Please restate word for word all lines from the one containing "Parts Town: 2 for 1076.00 -> 2 for 1064.00" to the final line of the entries, and include no pictures.
•••
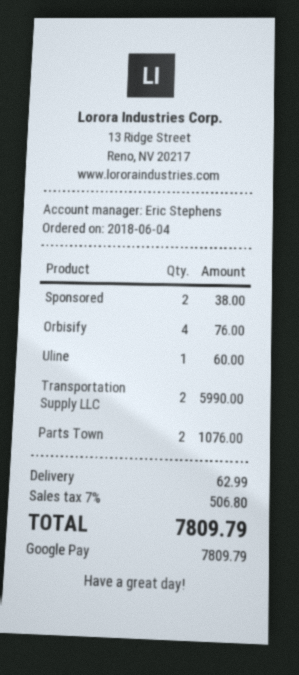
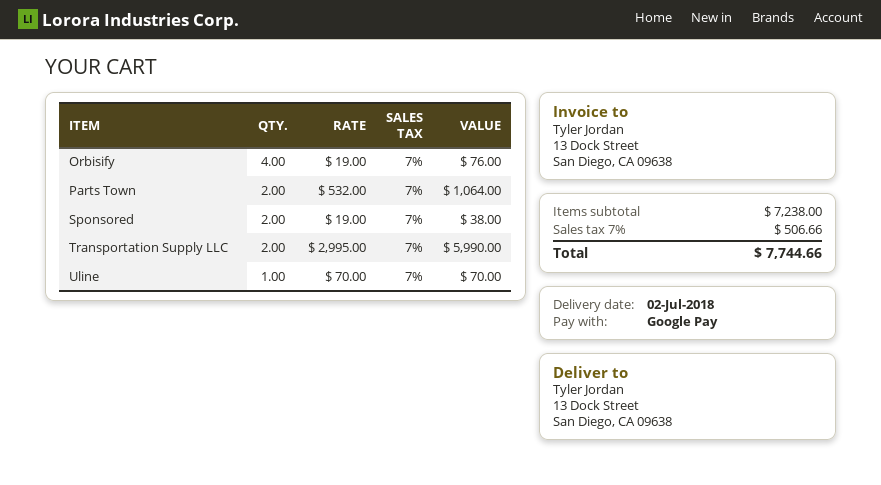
Uline: 1 for 60.00 -> 1 for 70.00
Parts Town: 2 for 1076.00 -> 2 for 1064.00
shipping: 62.99 -> none
tax: 7% = 506.80 -> 7% = 506.66
total: 7809.79 -> 7744.66

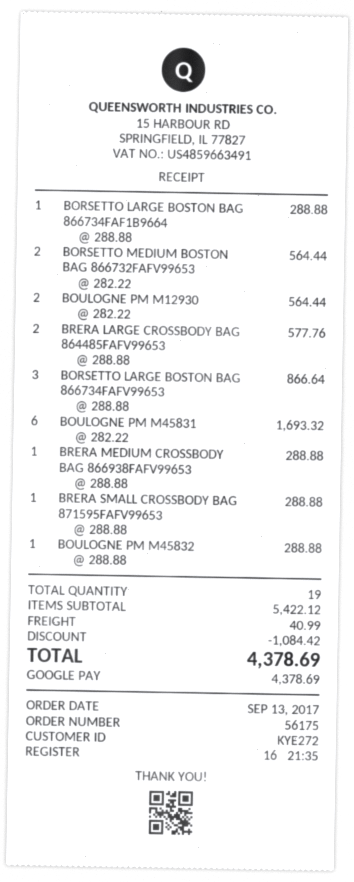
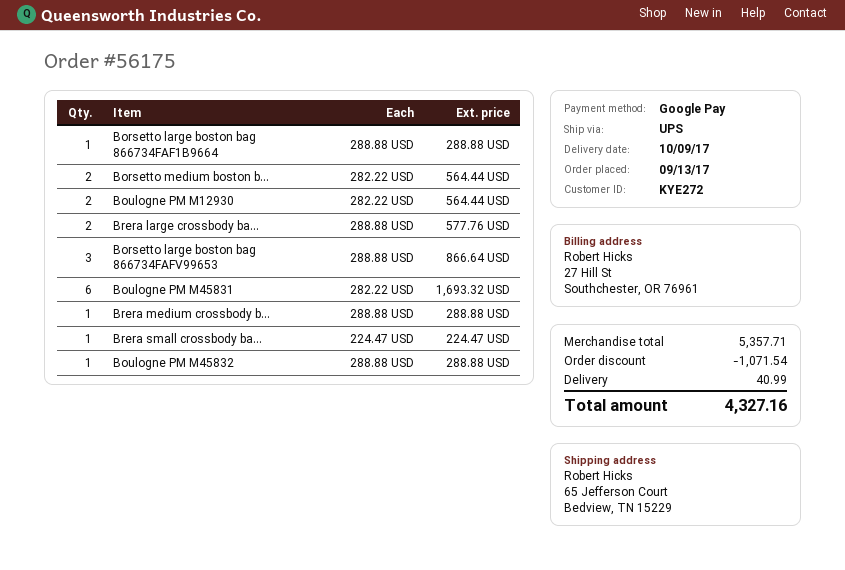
BRERA SMALL CROSSBODY BAG 871595FAFV99653: 1 x 288.88 = 288.88 -> 1 x 224.47 = 224.47
subtotal: 5422.12 -> 5357.71
discount: 1084.42 -> 1071.54
total: 4378.69 -> 4327.16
•••
● Output below
Parts Town: 2 for 1076.00 -> 2 for 1064.00
shipping: 62.99 -> none
tax: 7% = 506.80 -> 7% = 506.66
total: 7809.79 -> 7744.66

BRERA SMALL CROSSBODY BAG 871595FAFV99653: 1 x 288.88 = 288.88 -> 1 x 224.47 = 224.47
subtotal: 5422.12 -> 5357.71
discount: 1084.42 -> 1071.54
total: 4378.69 -> 4327.16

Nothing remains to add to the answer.